Дерек относился к числу людей, которые умудрялись бесхитростно выбалтывать собственные секреты, даже не замечая этого, — немыслимое качество для разведчика. Вот и сейчас. «Просто читал» — и он же считает это и впрямь прекрасной отговоркой!

И даже не думает о том, что хроники Второго Марианского похода существуют в единственном экземпляре, хранятся наверняка в ньонской столице, и человек со стороны получить к ним доступ точно никак не может.

«Поговорить начистоту?» — лениво размышлял Илмарт.

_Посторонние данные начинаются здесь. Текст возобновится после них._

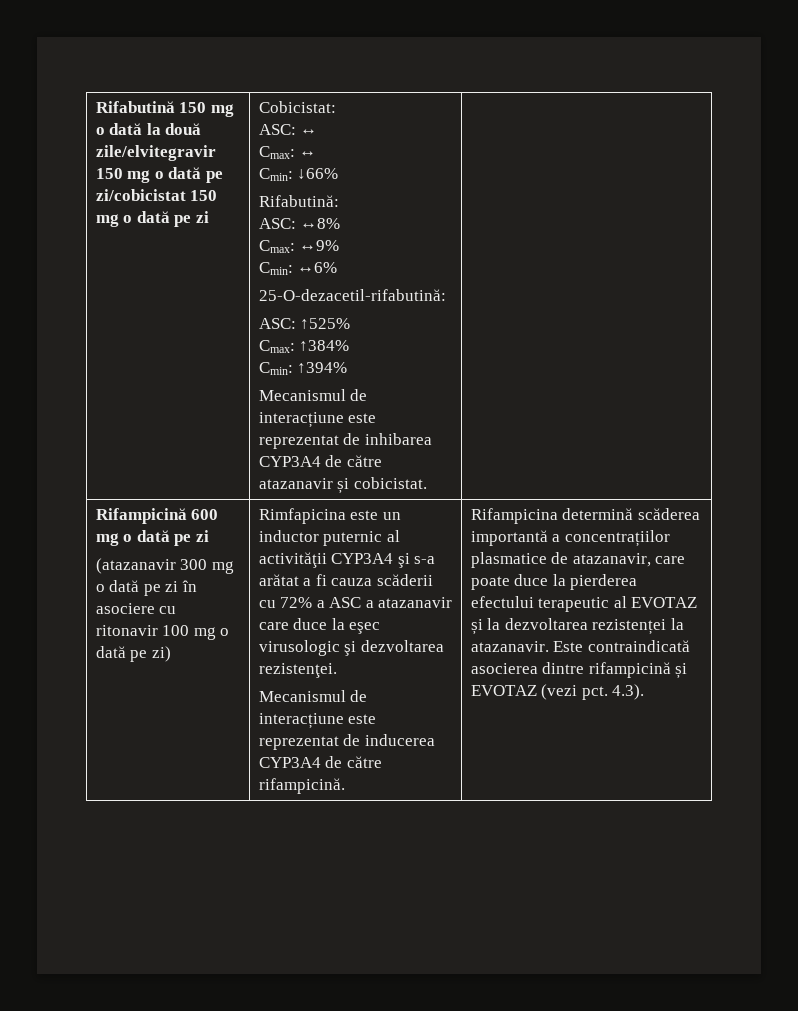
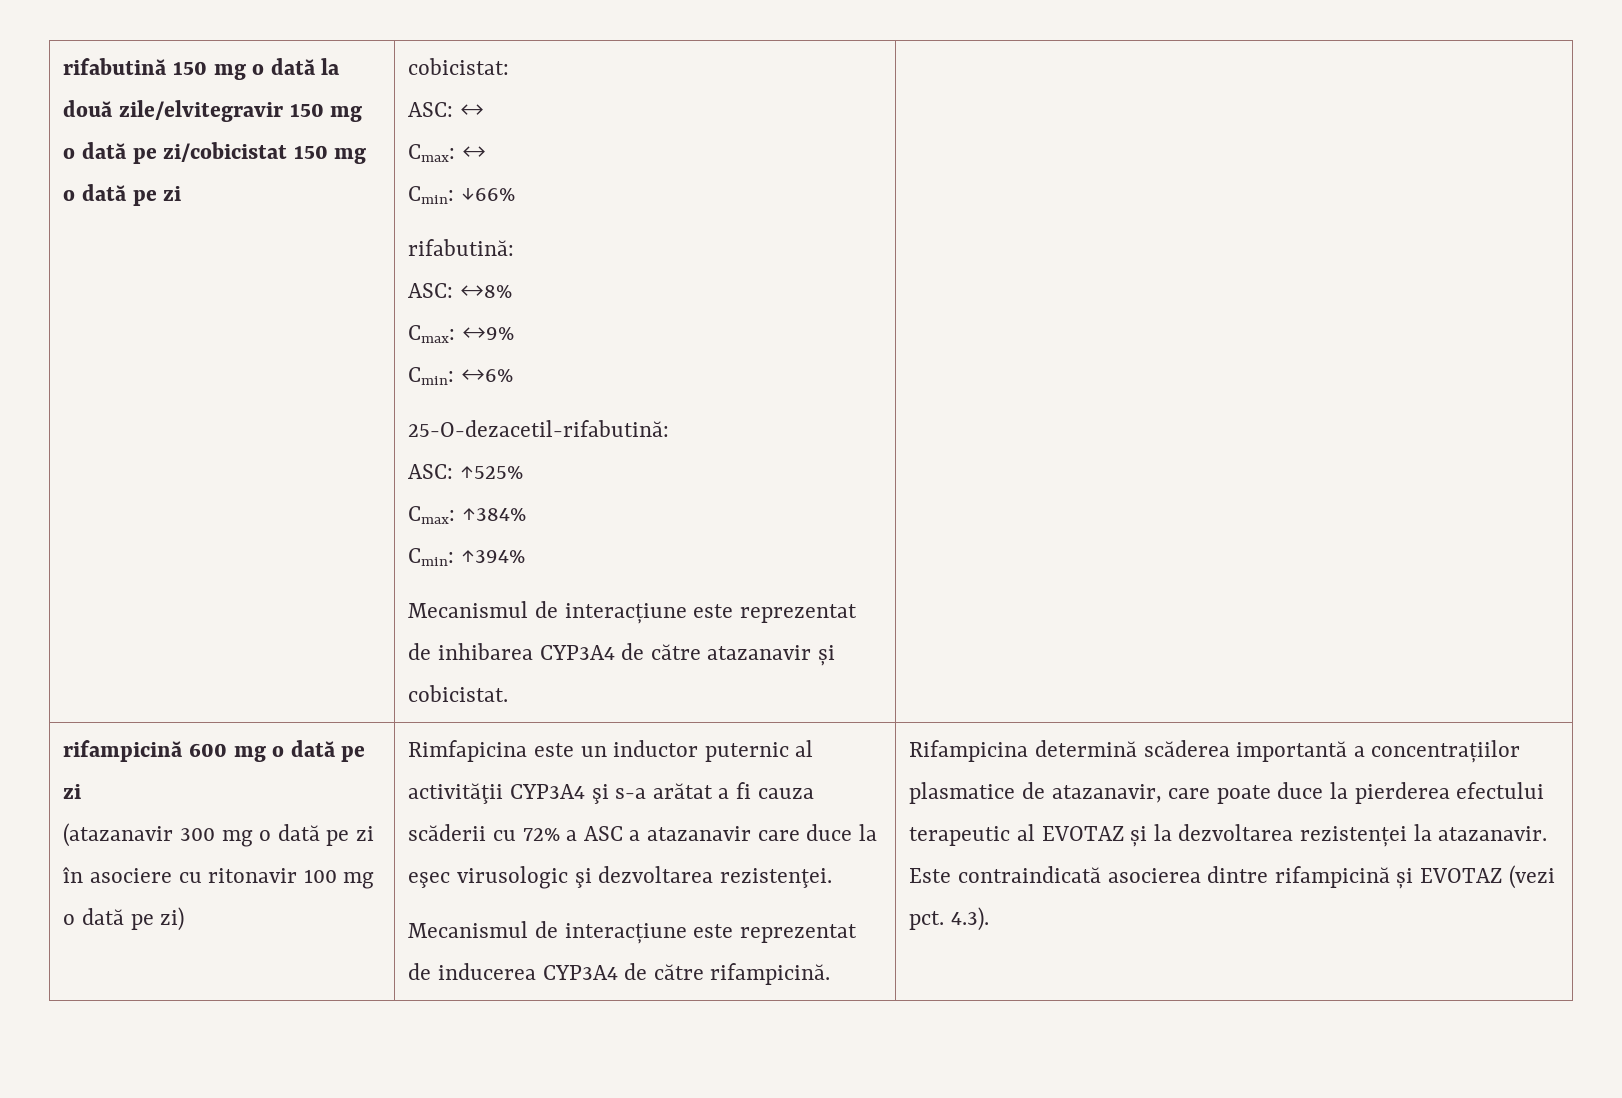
- Rifabutină 150 mg o dată la două zile/elvitegravir 150 mg o dată pe zi/cobicistat 150 mg o dată pe zi
+ rifabutină 150 mg o dată la două zile/elvitegravir 150 mg o dată pe zi/cobicistat 150 mg o dată pe zi
- Cobicistat:
+ cobicistat:
- Rifabutină:
+ rifabutină:
- Rifampicină 600 mg o dată pe zi
+ rifampicină 600 mg o dată pe zi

О чём, впрочем, поговорить-то? Сказать: «Я знаю, что ты даркиец»? Так ведь смутится и огорчится, будет потом шарахаться невесть сколько. Доказывай потом, что не хочешь его на костре сжечь — он-то небось от всех марианцев именно этого и ждёт. Сказать: «Я знаю, зачем тебе татуировки на руках»? Ещё лучше! Это уж точно не та тема, куда стоит соваться без приглашения — даже если человек тебе друг. Сказать: «Я знаю, что ты работал с повелителем Ньона»? Звучит как обвинение, да, по сути, им и является. Не то чтобы этот самый повелитель Ньона стал Илмарту хоть на йоту симпатичнее от того, что когда-то он был хозяином Дерека, — скорее как раз наоборот.

«А зачем мне с ним об этом говорить?» — переформулировал вопрос Илмарт. В голове тут же стали роиться толковые соображения: Дерек, скорее всего, переживает, что Илмарт никогда бы не стал дружить с даркийцем. И, наверно, возненавидел бы того, кто работал на Грэхарда — зная вечно сердобольного Дерека, он, видимо, к своему господину был, к тому же, крепко привязан, поэтому работал от души. И уж тем паче не простил бы того, кто участвовал в походах на Мариан — неважно, что Дерек, как небезосновательно предполагал Илмарт, не воевал сам. Наверняка же был при штабе, с этим своим Грэхардом.

«Итак, — подвёл итог этим мыслям Илмарт, — если не поговорить, то он так и будет считать, что я не принял бы его, если бы знал правду».

Такое положение дел показалось ему совершенно недопустимым.

Он, в самом деле, в жизни не завёл бы дружбы с даркийцем; уж конечно любого сподвижника Грэхарда одарил бы лишь ненавистью и презрением; и с чувством выполненного долга перерезал бы глотку каждому, кто участвовал в походах против Мариана.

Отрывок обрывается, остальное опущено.